This week we received a letter from Chavannes Jean Baptiste, Executive Secretary of the Peasant Movement of Papaye, one of Grassroots International’s partners in Haiti. His letter highlights the root causes of the ongoing neglect of rural communities in Haiti and the devastation in the countryside due to recent floods. Please read his words below:

Dear Grassroots International,

Thank you all very much for your concern for the situation that we are facing, and the difficulties that the Haitian people are living with as a result of the recent floods and Hurricane Noel. Thank you also for your deep understanding of the root causes of the situation. The priorities of the neoliberal economic model put the entire planet at risk. But the small nations on the peripheries of the great economic powers, such as ours, are greatly more vulnerable than most. Also, in Haiti, the elites who have maintained power since independence [in 1804] have failed.

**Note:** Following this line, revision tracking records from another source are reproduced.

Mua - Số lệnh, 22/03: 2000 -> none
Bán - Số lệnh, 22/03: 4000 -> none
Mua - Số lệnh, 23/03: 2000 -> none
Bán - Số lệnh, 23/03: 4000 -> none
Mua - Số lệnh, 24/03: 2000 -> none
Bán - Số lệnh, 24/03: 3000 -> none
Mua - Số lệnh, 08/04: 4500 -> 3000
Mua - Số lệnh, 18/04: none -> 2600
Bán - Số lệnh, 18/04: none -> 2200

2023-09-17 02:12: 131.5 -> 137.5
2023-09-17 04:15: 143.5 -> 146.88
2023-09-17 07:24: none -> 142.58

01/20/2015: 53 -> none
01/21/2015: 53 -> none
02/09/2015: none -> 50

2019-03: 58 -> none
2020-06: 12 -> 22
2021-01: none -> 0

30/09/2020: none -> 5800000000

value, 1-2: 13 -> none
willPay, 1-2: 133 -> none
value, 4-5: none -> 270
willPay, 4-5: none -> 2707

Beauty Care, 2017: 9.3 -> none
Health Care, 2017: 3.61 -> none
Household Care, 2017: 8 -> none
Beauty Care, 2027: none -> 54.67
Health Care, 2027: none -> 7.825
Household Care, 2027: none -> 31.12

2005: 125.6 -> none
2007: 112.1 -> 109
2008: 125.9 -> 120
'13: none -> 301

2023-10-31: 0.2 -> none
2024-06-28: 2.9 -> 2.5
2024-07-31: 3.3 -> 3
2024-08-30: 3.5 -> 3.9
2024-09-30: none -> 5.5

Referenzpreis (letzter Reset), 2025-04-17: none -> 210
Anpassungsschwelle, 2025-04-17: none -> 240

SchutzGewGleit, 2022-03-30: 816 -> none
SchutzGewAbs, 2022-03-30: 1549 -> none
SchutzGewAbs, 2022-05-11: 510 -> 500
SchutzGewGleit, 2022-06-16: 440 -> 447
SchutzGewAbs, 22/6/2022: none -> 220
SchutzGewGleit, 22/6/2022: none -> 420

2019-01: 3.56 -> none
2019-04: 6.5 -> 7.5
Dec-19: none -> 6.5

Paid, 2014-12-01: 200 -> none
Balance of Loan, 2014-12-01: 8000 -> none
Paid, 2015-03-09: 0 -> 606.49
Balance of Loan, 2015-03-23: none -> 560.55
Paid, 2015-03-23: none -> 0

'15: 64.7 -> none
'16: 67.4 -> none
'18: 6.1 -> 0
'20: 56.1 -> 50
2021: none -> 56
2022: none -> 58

Today the environmental situation is alarming and very dangerous. The entire country was affected by the recent floods – which in fact should not have caused so much devastation. Hurricane Noel did not hit Haiti as hard as it did some neighboring countries but the devastation in its wake in Haiti has been enormous in all of the ten departments. This is the first time that a hurricane, whose force was in fact fairly light, hit the entire country. Framers and rural communities have lost almost all of their crops and have lost many animals as well to the floods. This is a very grave situation – because even before – national agricultural production was only able to meet about one third of the food security needs of the nation.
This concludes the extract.